▼

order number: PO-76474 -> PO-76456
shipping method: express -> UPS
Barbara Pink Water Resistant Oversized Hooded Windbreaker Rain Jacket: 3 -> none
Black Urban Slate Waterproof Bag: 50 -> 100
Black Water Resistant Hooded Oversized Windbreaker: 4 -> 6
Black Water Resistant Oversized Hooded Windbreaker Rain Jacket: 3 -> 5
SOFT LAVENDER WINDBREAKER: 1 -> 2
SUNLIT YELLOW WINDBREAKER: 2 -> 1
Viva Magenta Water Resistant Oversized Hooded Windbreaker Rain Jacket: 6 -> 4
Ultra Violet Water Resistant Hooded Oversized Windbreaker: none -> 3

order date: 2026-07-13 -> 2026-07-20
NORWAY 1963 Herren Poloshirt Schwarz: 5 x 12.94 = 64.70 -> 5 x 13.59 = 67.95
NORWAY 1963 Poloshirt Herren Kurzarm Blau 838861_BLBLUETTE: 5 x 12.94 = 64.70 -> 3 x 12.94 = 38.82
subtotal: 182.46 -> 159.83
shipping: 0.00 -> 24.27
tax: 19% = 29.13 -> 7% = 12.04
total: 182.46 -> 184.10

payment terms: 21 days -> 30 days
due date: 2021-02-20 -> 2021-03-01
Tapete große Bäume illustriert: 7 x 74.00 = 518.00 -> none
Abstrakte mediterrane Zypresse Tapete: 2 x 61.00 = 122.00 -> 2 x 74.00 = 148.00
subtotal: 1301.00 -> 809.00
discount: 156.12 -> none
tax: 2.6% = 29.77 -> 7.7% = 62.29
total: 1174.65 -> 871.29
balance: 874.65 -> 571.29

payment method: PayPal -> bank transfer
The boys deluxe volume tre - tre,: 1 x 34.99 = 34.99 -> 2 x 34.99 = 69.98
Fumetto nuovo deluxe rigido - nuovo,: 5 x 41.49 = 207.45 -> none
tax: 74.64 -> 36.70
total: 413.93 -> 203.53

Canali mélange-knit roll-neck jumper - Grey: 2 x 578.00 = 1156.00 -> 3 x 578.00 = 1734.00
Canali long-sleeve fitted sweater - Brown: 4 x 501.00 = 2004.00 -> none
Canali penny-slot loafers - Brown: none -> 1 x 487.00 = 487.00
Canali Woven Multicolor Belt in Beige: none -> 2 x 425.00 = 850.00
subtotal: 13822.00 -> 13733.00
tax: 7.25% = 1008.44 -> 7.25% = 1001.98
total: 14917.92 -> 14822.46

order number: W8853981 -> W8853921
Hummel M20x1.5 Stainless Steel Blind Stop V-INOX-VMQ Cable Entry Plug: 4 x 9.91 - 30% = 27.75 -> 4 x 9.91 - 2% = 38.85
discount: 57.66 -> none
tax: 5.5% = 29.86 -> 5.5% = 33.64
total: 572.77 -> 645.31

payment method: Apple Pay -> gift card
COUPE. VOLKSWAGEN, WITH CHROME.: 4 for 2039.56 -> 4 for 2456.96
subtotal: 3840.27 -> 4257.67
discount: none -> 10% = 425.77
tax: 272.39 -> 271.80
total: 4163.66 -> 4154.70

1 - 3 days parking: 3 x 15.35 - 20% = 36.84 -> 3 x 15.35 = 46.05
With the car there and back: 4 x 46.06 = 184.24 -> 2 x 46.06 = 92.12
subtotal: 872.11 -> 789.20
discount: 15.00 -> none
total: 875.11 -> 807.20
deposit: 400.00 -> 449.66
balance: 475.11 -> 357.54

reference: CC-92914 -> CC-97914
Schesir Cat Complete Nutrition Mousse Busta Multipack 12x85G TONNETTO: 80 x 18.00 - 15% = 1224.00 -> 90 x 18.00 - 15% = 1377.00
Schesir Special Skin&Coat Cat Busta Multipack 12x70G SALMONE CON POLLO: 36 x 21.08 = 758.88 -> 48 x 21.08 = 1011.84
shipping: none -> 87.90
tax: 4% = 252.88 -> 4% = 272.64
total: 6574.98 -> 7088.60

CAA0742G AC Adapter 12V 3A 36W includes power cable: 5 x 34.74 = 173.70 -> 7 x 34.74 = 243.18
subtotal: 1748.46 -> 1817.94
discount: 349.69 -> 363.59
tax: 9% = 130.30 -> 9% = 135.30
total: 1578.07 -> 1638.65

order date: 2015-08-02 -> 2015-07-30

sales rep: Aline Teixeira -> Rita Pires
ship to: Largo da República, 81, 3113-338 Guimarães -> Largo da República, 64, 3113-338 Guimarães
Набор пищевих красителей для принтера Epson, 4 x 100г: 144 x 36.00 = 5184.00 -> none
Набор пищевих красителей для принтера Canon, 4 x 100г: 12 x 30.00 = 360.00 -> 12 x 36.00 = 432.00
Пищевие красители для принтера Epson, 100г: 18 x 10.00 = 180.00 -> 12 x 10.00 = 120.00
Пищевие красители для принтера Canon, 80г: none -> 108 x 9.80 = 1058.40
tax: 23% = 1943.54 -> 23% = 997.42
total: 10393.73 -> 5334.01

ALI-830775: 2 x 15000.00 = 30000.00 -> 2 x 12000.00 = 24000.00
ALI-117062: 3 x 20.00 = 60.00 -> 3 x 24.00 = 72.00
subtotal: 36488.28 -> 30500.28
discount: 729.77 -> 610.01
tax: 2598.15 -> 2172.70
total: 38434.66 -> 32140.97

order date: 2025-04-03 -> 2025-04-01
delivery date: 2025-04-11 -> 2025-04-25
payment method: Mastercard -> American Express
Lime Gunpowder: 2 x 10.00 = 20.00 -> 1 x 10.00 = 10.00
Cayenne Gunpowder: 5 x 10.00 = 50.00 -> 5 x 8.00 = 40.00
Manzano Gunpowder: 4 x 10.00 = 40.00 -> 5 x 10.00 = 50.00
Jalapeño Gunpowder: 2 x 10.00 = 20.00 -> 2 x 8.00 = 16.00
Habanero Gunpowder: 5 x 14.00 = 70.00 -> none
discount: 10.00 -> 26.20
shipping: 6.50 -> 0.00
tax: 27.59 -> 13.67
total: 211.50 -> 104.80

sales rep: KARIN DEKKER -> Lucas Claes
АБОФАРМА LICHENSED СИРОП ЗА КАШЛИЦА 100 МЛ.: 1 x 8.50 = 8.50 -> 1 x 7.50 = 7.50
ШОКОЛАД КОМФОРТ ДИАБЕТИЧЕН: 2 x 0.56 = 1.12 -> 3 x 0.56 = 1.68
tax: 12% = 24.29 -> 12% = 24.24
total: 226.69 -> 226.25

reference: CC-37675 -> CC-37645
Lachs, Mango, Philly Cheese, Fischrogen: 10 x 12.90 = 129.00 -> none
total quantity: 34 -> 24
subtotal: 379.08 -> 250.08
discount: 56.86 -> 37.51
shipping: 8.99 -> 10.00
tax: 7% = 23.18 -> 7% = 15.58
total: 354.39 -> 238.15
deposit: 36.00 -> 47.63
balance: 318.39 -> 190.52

▲

Work to complete:
The lines you need run from the one containing "total: 226.69 -> 226.25" to the end of the listing. Output exactly those, both ends included.

Solution for this task:
total: 226.69 -> 226.25

reference: CC-37675 -> CC-37645
Lachs, Mango, Philly Cheese, Fischrogen: 10 x 12.90 = 129.00 -> none
total quantity: 34 -> 24
subtotal: 379.08 -> 250.08
discount: 56.86 -> 37.51
shipping: 8.99 -> 10.00
tax: 7% = 23.18 -> 7% = 15.58
total: 354.39 -> 238.15
deposit: 36.00 -> 47.63
balance: 318.39 -> 190.52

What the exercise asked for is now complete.